-- TASK INPUT follows --

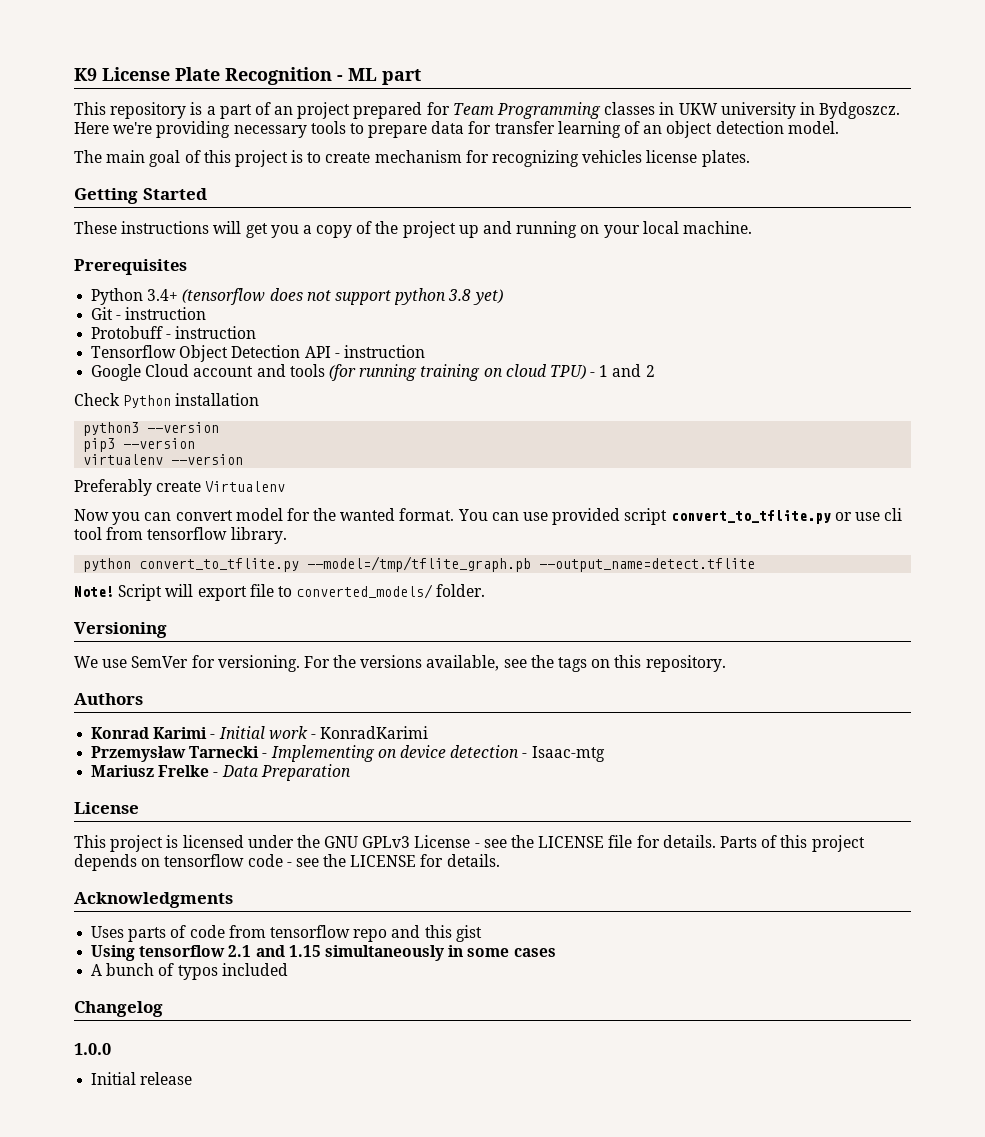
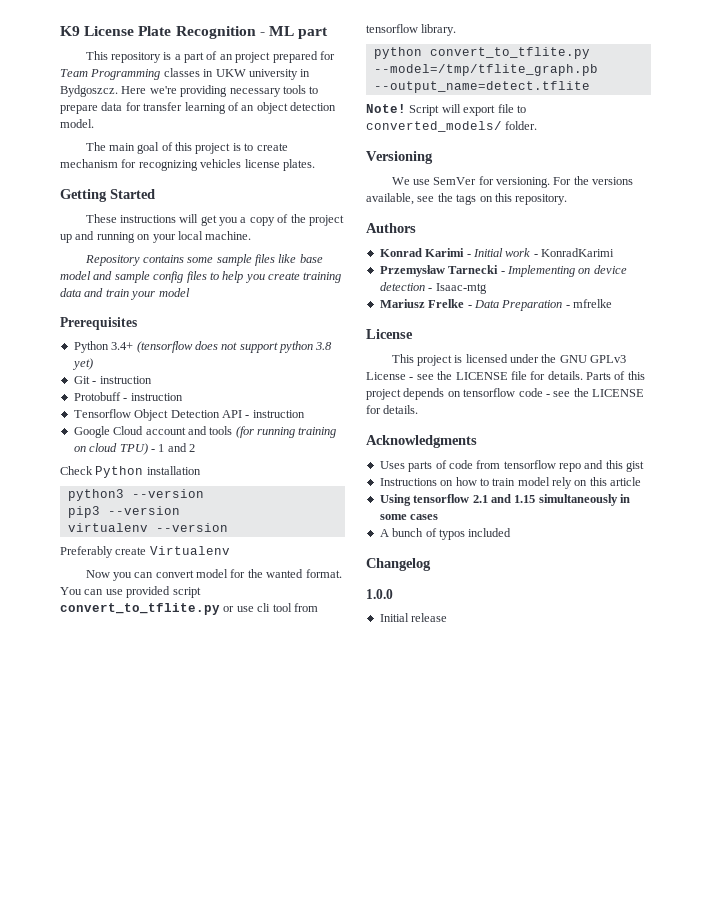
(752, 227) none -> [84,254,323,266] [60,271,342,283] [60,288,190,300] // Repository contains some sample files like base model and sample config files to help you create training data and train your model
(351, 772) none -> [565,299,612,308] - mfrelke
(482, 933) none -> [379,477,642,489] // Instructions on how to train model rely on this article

-- TASK INPUT concluded --
-- TASK INPUT follows --

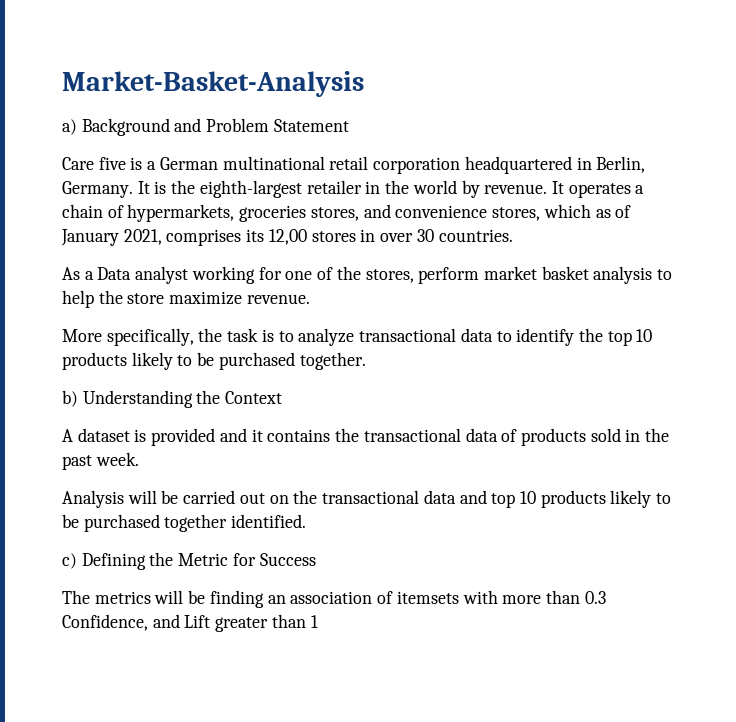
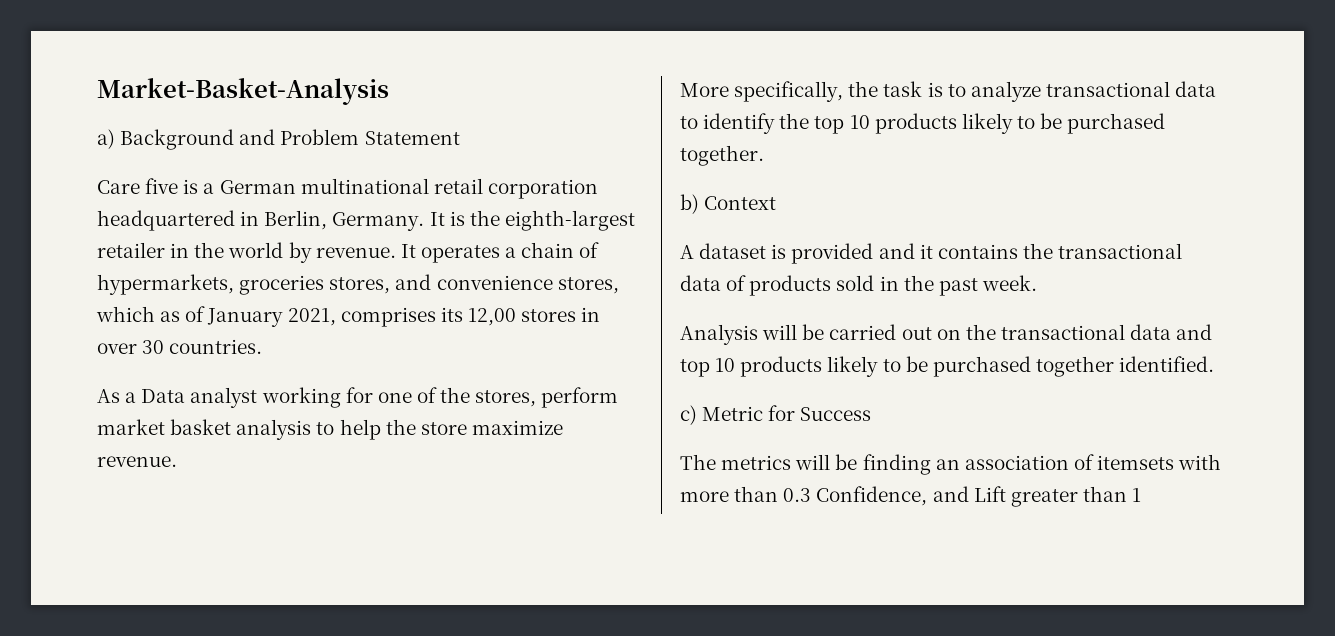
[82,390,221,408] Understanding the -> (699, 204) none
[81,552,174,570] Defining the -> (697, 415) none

-- TASK INPUT concluded --

▶ [EXERCISE DIRECTIONS] Above are the records. Copy the lines beginning at the one that has "[82,390,221,408] Understanding the" and ending with the one that has "[81,552,174,570] Defining the", unchanged.

▶ [EXERCISE OUTPUT]
[82,390,221,408] Understanding the -> (699, 204) none
[81,552,174,570] Defining the -> (697, 415) none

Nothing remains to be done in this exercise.